** Task goal **
From the records below, copy out each line that has the word "right".

** Input **
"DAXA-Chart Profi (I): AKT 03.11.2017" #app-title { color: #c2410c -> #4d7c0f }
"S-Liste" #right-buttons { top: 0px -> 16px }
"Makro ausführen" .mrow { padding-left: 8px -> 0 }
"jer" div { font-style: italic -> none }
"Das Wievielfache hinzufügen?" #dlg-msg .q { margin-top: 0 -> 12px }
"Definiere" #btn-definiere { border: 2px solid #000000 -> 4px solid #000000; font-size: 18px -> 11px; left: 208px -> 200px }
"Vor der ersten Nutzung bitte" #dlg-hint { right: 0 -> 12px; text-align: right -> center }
...
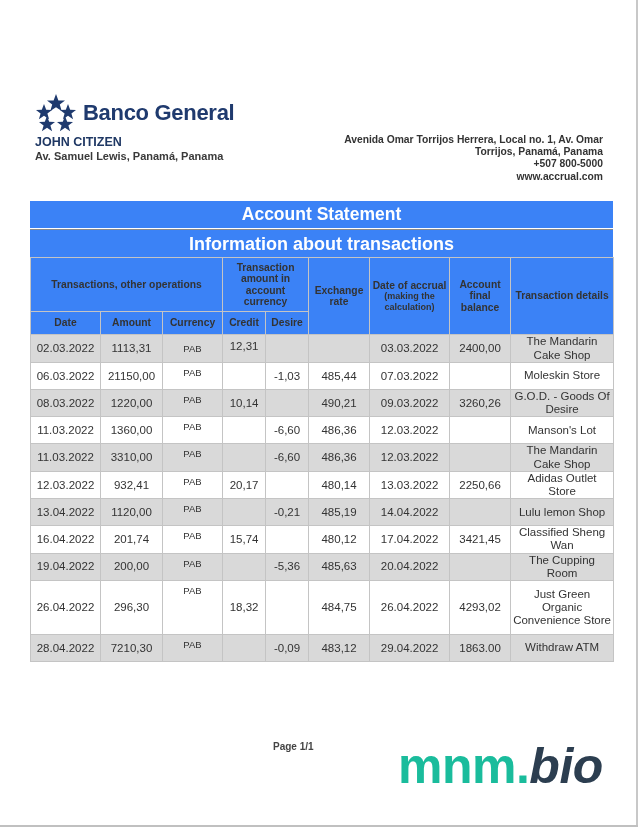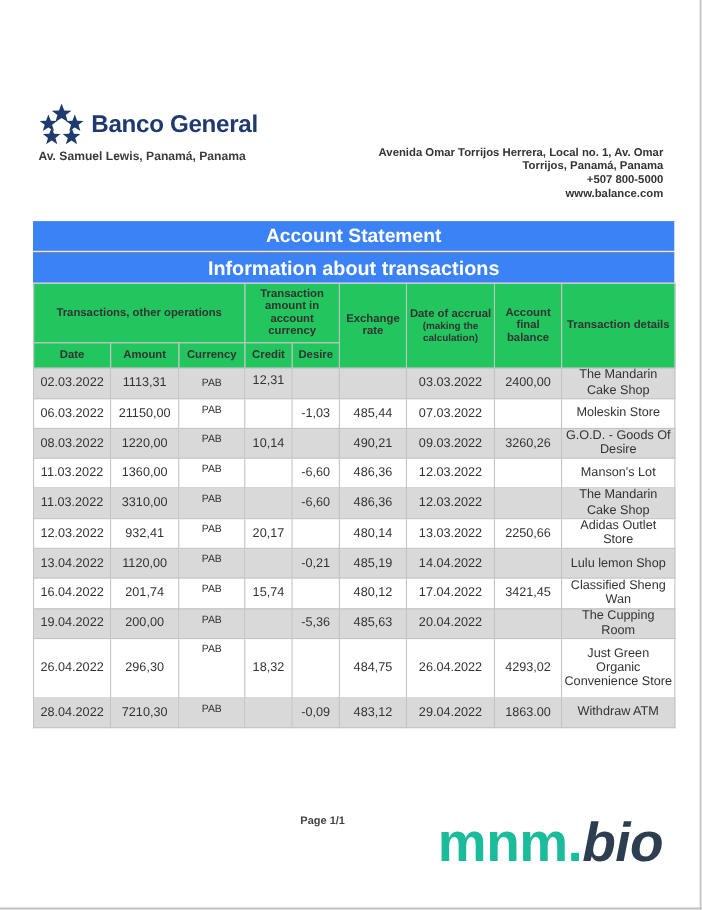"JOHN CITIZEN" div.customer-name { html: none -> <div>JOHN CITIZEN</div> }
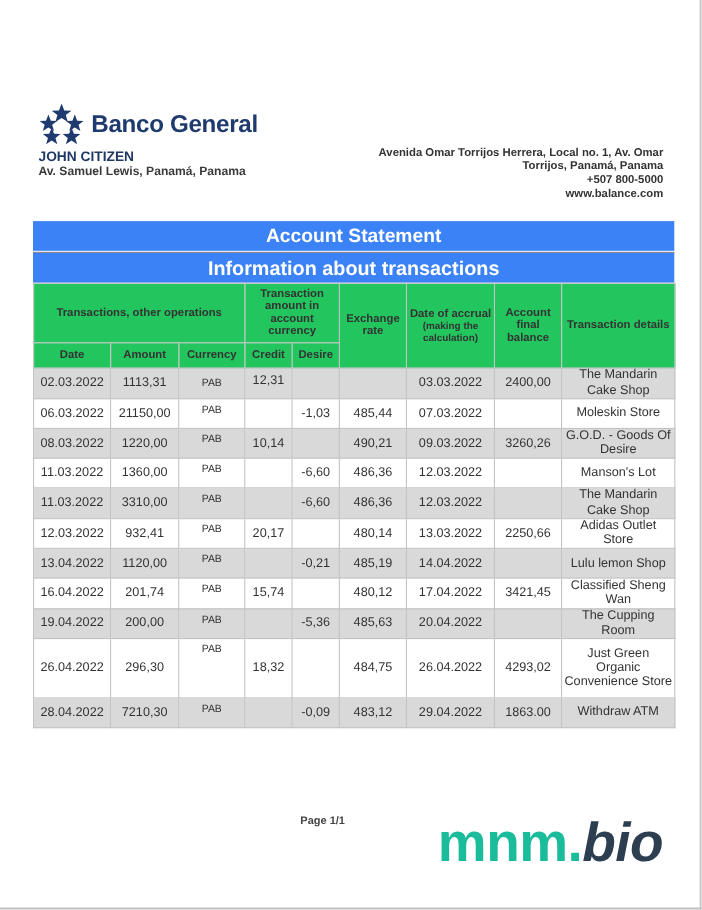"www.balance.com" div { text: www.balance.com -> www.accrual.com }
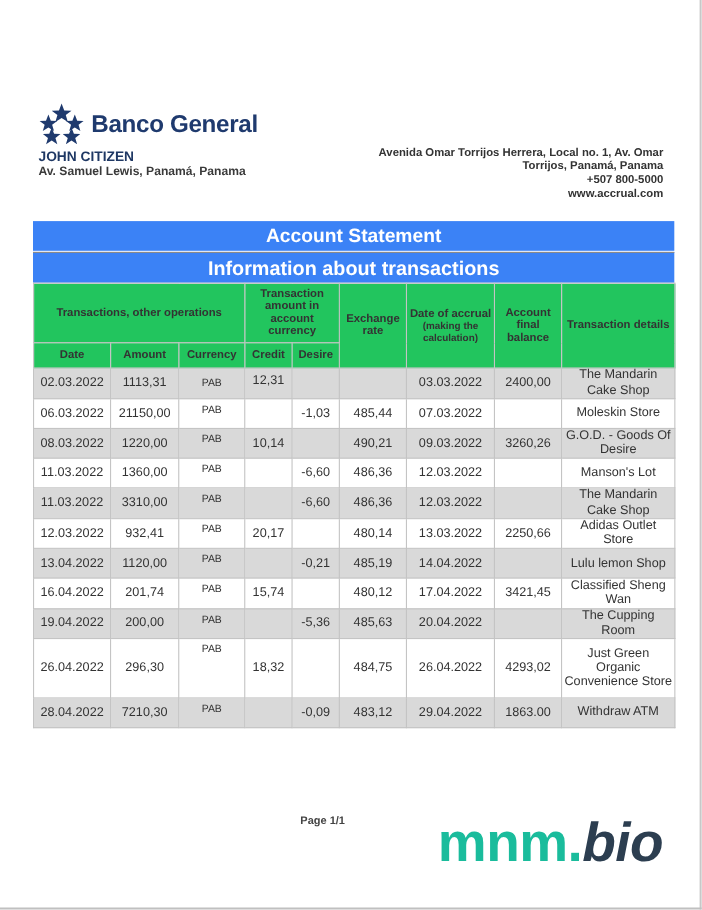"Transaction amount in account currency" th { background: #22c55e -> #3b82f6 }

** Answer to this task **
"S-Liste" #right-buttons { top: 0px -> 16px }
"Vor der ersten Nutzung bitte" #dlg-hint { right: 0 -> 12px; text-align: right -> center }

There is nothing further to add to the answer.